Varifocal lenses include corrective prescriptions for all of the following vision ranges within a single lens:
Note: if you buy these lenses from an online seller, they will require a varifocal prescription and very accurate papillary distance [PD] measurements for each of the above ranges. For this reason, we do not recommend PD measurements are taken at home for varifocals lenses: The required accuracy of PD measurements for varifocal prescriptions is such that nothing less than professionally measured PD measurements will suffice. In this particular case, an optician must take the PD measurements for you.

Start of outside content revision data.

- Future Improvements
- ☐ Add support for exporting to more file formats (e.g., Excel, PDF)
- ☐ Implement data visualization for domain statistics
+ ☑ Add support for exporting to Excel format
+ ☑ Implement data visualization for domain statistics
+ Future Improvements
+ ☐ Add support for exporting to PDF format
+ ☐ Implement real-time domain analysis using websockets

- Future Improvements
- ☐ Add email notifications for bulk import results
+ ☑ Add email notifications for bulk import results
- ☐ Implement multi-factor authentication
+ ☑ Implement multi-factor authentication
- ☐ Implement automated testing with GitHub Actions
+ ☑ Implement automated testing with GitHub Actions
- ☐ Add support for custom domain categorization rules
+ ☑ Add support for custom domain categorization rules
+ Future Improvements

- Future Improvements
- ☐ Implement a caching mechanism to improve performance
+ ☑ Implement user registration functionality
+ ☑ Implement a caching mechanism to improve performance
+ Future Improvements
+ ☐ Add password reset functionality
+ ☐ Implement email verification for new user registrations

Also known as Reactions, Photochromic and Sun sensors, these lenses darken in response to increasing levels of U.V. light and can be ordered in either grey or brown tints. They tend not to work at all in your car: car windscreens tend to block the U.V. light these lenses need to sense to darken.
Enhanced reading lenses:
These provide a greater depth of focus than conventional single vision lenses for reading. Also known as office lenses, the top half of the lens will have a longer focal distance at the top and closer at the bottom. As the term “office lens” implies these have been developed for use with the VDU although have other applications such as for use with reading music or DIY. Like a varifocal lens, they have no line but will give a much wider field of vision for the intermediate distance. They have a little or no distance vision and are not suitable for driving.
These days, all lenses are made of plastic and not glass. Left without scratch-resistant coating, this plastic remains soft and scratches easily. A scratch-resistant coating is not a coating in a similar sense to a coat of paint but is rather a process where the plastic surfaces of the lens are toughened to make them more scratch-resistant. While this process will not make your lenses scratch proof, it makes them a good deal more resistant to picking up scratches during normal use. We would advise that scratch resistance is very nice to have featured on your lenses.

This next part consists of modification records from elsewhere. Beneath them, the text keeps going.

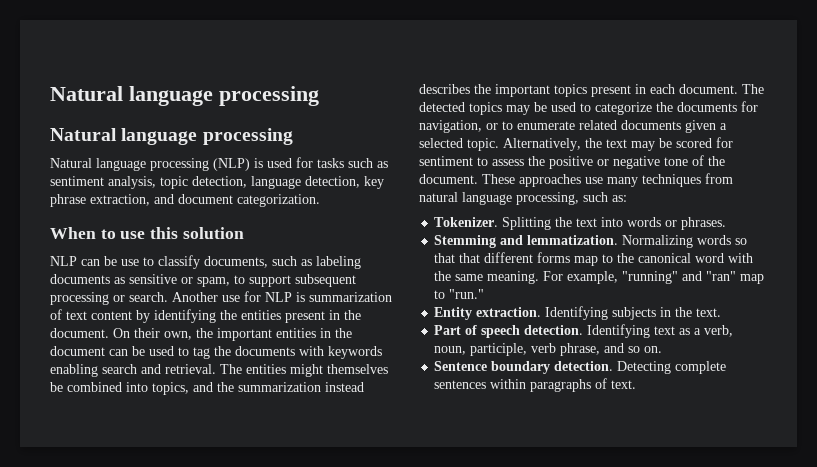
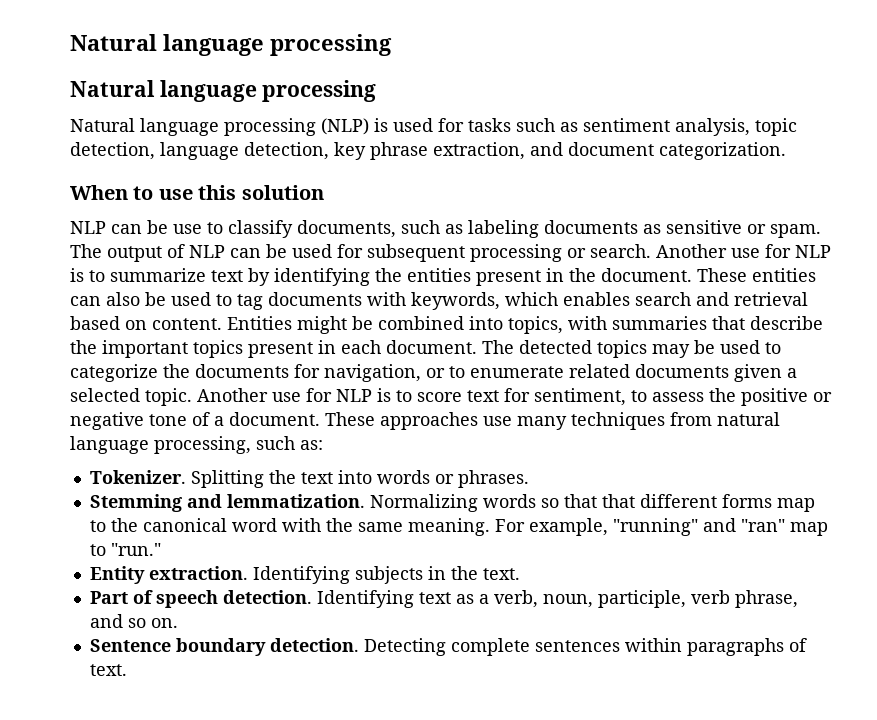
- NLP can be use to classify documents, such as labeling documents as sensitive or spam, to support subsequent processing or search.
+ NLP can be use to classify documents, such as labeling documents as sensitive or spam. The output of NLP can be used for subsequent processing or search.
- Another use for NLP is summarization of text content by identifying the entities present in the document.
+ Another use for NLP is to summarize text by identifying the entities present in the document.
- On their own, the important entities in the document can be used to tag the documents with keywords enabling search and retrieval. The entities might themselves be combined into topics, and the summarization instead describes the important topics present in each document.
+ These entities can also be used to tag documents with keywords, which enables search and retrieval based on content. Entities might be combined into topics, with summaries that describe the important topics present in each document.
- Alternatively, the text may be scored for sentiment to assess the positive or negative tone of the document.
+ Another use for NLP is to score text for sentiment, to assess the positive or negative tone of a document.

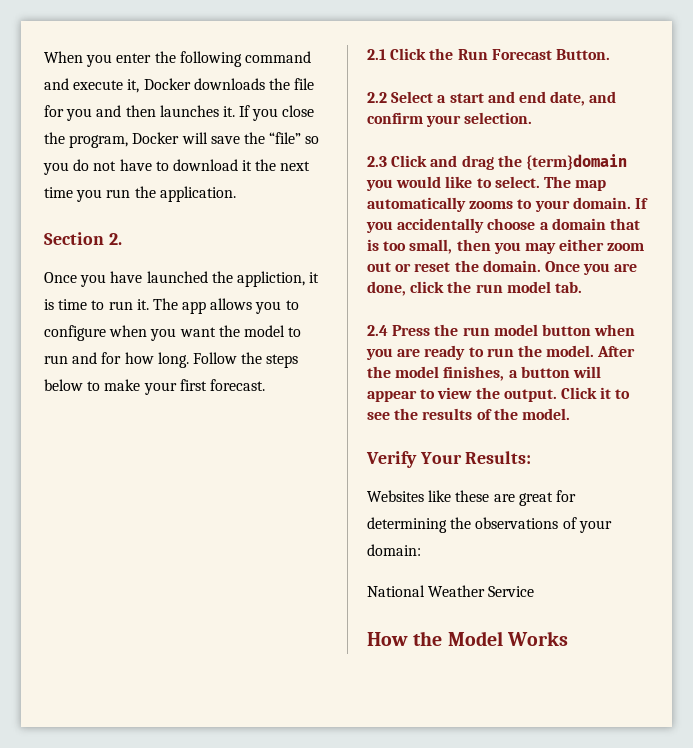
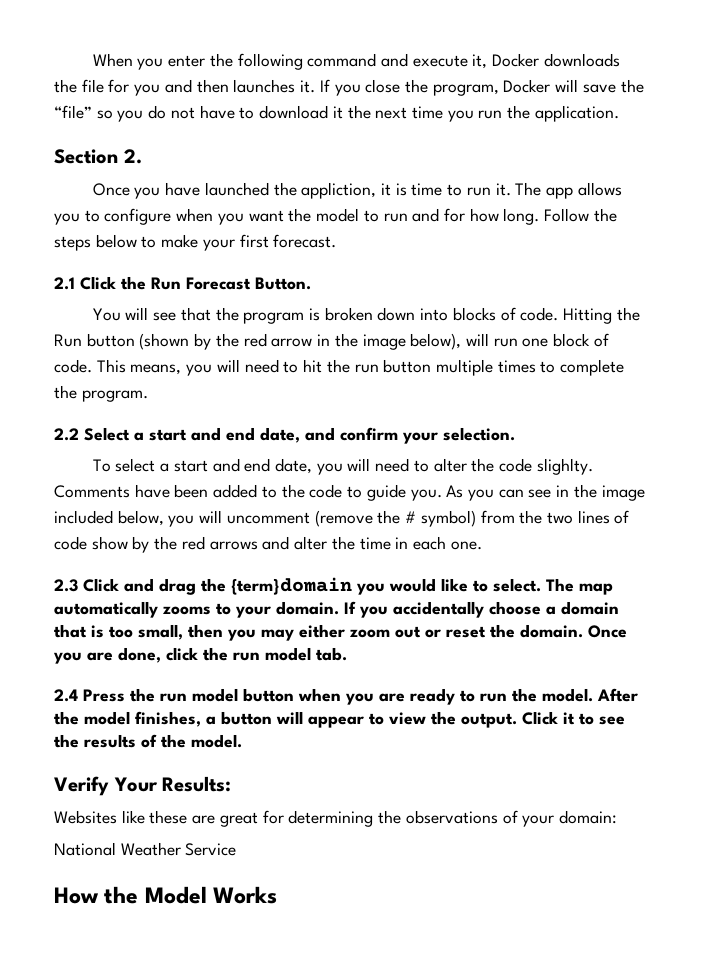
+ You will see that the program is broken down into blocks of code. Hitting the Run button (shown by the red arrow in the image below), will run one block of code. This means, you will need to hit the run button multiple times to complete the program.
+ To select a start and end date, you will need to alter the code slighlty. Comments have been added to the code to guide you. As you can see in the image included below, you will uncomment (remove the # symbol) from the two lines of code show by the red arrows and alter the time in each one.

Anti-reflection coatings (a.k.a. MAR / anti-glare coatings):
This coating reduces reflection on the outside of the lens so that when people look at you they will not see a glare or reflection from your glasses lens surfaces. Instead, your lenses shall be 100% transparent and glare-free to the onlooker. As such they are therefore aesthetically more attractive than non-coated lenses. Anti-reflect coatings also reduce the glare coming into your eyes from PC’s, or the headlights of on-coming cars at night.
All prescription lenses can be turned into sunglasses by choosing tinting options. It is possible to choose a homogenous tint which will make the entire lens the chosen color or else choose a graduated tint where the lens is darkest on top while getting progressively lighter towards the bottom.
Glare is caused by light reflecting off of surfaces and horizontally bouncing into the human eye. Polarizing tinted lenses will ensure that only vertical light can get through thereby eliminating glare. The polarization of lenses usually incurs an extra charge.